ASSIGNMENT: Below are some records. Print exactly the lines between the one holding "- 3. Now span" and the one holding "Assinen, Joonas Kesäniemi", inclusive, and nothing else.
⁂
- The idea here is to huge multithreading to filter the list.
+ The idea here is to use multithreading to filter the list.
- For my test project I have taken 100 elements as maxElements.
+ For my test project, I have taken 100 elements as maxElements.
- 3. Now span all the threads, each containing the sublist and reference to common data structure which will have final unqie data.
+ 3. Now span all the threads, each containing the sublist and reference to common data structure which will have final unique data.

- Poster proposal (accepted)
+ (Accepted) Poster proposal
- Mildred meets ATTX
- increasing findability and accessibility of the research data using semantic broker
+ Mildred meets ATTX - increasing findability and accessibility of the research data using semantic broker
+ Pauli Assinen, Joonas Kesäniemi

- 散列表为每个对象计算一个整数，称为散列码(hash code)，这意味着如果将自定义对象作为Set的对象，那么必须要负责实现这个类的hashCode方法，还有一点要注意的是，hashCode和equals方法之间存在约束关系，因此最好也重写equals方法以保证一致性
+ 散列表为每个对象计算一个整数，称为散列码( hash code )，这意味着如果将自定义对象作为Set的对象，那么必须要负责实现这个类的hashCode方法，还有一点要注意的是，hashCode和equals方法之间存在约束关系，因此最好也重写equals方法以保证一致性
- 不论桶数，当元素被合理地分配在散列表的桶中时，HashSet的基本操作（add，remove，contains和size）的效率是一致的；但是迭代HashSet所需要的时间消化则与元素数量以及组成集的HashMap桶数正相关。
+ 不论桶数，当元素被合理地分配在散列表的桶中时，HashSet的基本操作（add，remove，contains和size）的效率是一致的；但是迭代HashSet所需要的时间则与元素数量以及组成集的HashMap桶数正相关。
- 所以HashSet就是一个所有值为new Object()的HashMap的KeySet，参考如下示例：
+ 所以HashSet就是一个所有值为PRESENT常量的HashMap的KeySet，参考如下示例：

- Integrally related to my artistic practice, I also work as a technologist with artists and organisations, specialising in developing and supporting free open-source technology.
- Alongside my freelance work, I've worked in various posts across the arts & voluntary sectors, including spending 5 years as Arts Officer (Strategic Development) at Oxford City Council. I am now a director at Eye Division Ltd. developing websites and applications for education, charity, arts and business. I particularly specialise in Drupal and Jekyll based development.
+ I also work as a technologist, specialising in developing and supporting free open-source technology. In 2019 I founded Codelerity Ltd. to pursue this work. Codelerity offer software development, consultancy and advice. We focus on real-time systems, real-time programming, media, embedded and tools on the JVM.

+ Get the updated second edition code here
⁂
EXERCISE RESPONSE:
- 3. Now span all the threads, each containing the sublist and reference to common data structure which will have final unqie data.
+ 3. Now span all the threads, each containing the sublist and reference to common data structure which will have final unique data.

- Poster proposal (accepted)
+ (Accepted) Poster proposal
- Mildred meets ATTX
- increasing findability and accessibility of the research data using semantic broker
+ Mildred meets ATTX - increasing findability and accessibility of the research data using semantic broker
+ Pauli Assinen, Joonas Kesäniemi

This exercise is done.